Europe continued to swelter at the weekend as the current heatwave continued across the continent.
Britain basked in glorious weekend sunshine on Saturday with temperatures in the 80s Fahrenheit (30s Celsius).
People paddled to keep cool in the fountains of Trafalgar Square in central London, while many others fled for the coasts and crowded the beaches there.
The record British temperature of 37.1 degrees Celsius (98.8 degrees Fahrenheit), recorded at Cheltenham in August 1990, looks as though it may be broken if the heatwave continues.
Already this year is being compared to Britain's hottest summer in 1976, and temperatures reached 36.4C (97.5F) Gravesend in Kent on Wednesday, the hottest day of the year so far.
Only 1976, when the country basked in 15 consecutive days at 32C (90F) and above, and 1995 have had hotter summers.
Pubs across Britain have been enjoying a bumper weekend, keeping up with the demands of millions of people heading to their local to escape the heatwave.
Pub tills are expected to swell by an extra five (m) million pounds (7.5 million US dollars)
An extra three million pints are expected to be sold, leading to warnings that Britain is in danger of running out of beer.
According to some reports, drinkers could soon be crying into their empty pint glasses if the hot spell continues.
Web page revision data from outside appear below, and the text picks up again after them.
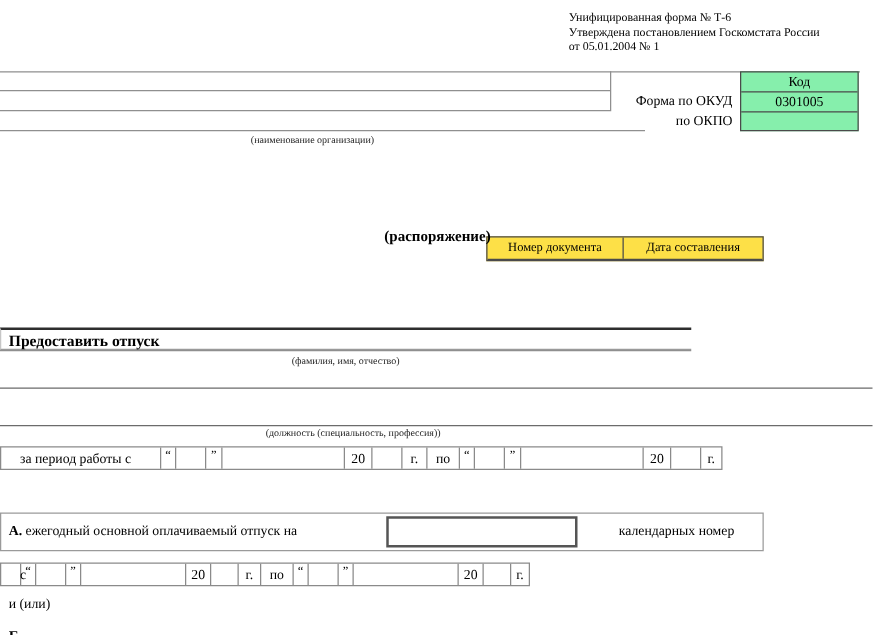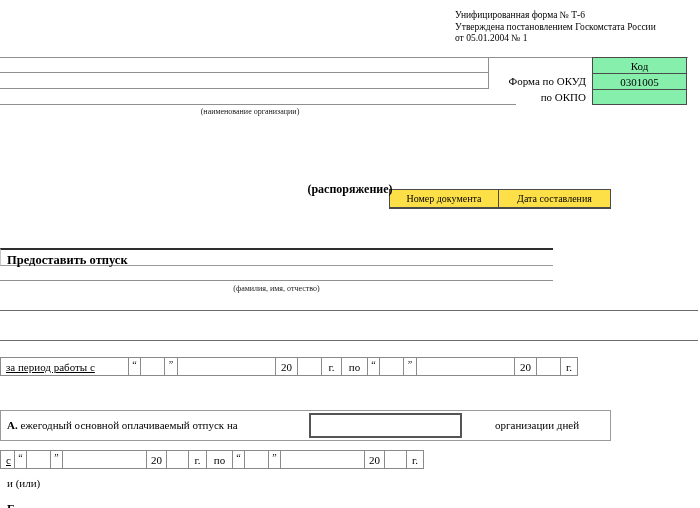--- a/index.html
+++ b/index.html
@@ -70,7 +70,7 @@
 
   <div class="abs bold" style="left:0; top:182px; width:700px; text-align:center; font-size:12px;">(распоряжение)</div>
 
-  <div class="abs" style="left:0; top:248px; width:553px; height:18px; border-top:2px solid #2e2e2e; border-bottom:1px solid #9a9a9a; border-left:1px solid #c6c6c6; padding-left:6px;">
+  <div class="abs" style="left:0; top:262px; width:553px; height:18px; border-top:2px solid #2e2e2e; border-bottom:1px solid #9a9a9a; border-left:1px solid #c6c6c6; padding-left:6px;">
     <span class="bold" style="font-size:12.5px; line-height:15px;">Предоставить отпуск</span>
   </div>
   <div class="abs" style="left:0; top:266px; width:553px; height:15px; border-bottom:1px solid #8f8f8f;"></div>

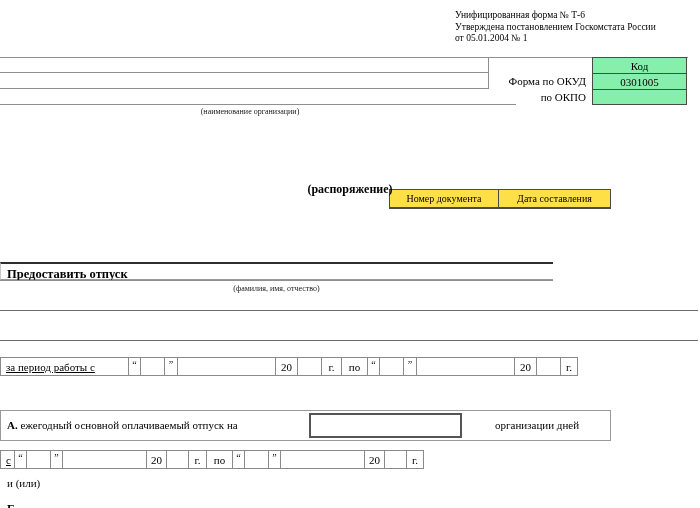--- a/index.html
+++ b/index.html
@@ -81,6 +81,7 @@
   <div class="hline" style="left:0; top:310px; width:698px; background:#6b6b6b;"></div>
 
   <div class="hline" style="left:0; top:340px; width:698px; background:#6b6b6b;"></div>
+  <div class="cap" style="left:0; top:342px; width:565px;">(должность (специальность, профессия))</div>
 
   <div class="strip" style="left:0; top:357px; width:578px; height:19px;">
     <div class="cell lbl" style="width:128px;">за период работы с</div>

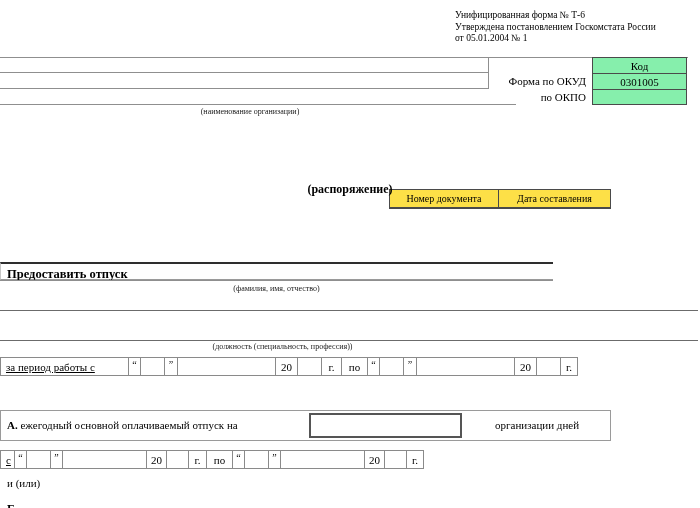--- a/index.html
+++ b/index.html
@@ -24,7 +24,7 @@
     justify-content:center; height:100%;
   }
   .strip .cell:last-child { border-right:0; }
-  .strip .lbl { justify-content:flex-start; padding-left:5px;text-decoration:underline; }
+  .strip .lbl { justify-content:flex-start; padding-left:15px; }
   .strip .q { align-items:flex-start; padding-top:1px; font-size:10px; }
   .bold { font-weight:bold; }
 </style>

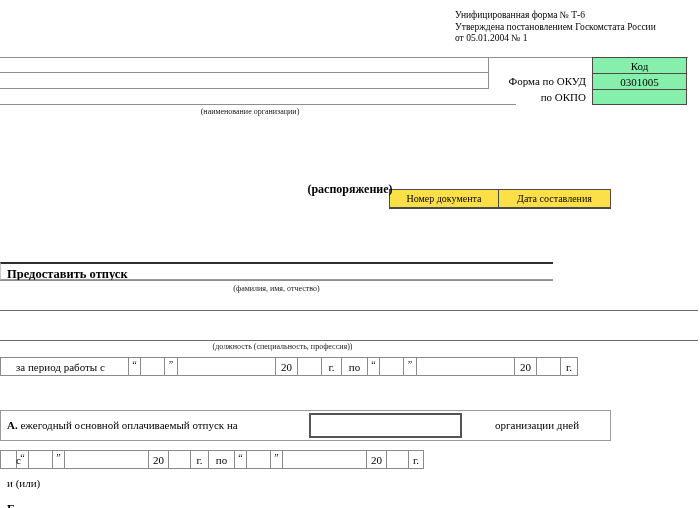--- a/index.html
+++ b/index.html
@@ -108,7 +108,7 @@
       <span>ежегодный основной оплачиваемый отпуск на</span>
     </span>
     <div class="abs" style="left:308px; top:2px; width:153px; height:25px; border:2px solid #555; background:#fff;"></div>
-    <span class="abs" style="left:494px; top:8px; font-size:11px;">организации дней</span>
+    <span class="abs" style="left:494px; top:8px; font-size:11px;">календарных номер</span>
   </div>
 
   <div class="strip" style="left:0; top:450px; width:424px; height:19px;">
But brewers assure drinkers there is still plenty left.
The hot weather is expected to last the whole weekend and well into next week, although temperatures will cool slightly.
Across the Channel in France, the picture has been the same.
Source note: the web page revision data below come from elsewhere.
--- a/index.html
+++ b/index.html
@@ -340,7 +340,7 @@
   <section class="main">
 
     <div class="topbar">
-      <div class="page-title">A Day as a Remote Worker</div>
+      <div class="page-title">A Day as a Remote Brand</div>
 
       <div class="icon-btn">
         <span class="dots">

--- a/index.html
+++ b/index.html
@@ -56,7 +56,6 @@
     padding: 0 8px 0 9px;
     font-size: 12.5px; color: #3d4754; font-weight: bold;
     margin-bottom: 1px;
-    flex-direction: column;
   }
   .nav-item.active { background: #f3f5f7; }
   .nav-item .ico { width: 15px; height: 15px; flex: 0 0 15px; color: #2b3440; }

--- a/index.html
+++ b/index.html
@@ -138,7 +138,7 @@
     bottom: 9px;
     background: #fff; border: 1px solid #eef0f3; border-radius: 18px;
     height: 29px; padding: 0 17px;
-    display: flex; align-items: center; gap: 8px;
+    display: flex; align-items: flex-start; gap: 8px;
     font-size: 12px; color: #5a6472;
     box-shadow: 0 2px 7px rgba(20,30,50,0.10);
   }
Paris has been almost as hot as Mecca in Saudi Arabia this week, with temperatures in the French capital exceeding 37 degrees Celsius (98.6 degrees Fahrenheit) on most days.
There too the fountains are crowded with hot Parisians and tourists, while ice cream sellers are doing a brisk trade.
The average August temperature in Paris, which has warm but not blistering summers, is 24 degrees Celsius (75 degrees Fahrenheit).
Forecasters offered little hope of relief from the heat, caused in part by intense monsoon activity in Africa south of the Sahara that has funnelled hot desert air over Europe and blocked cooler Atlantic lows.
Meteo France, the national weather service, said it expected at least another week of abnormally high temperatures.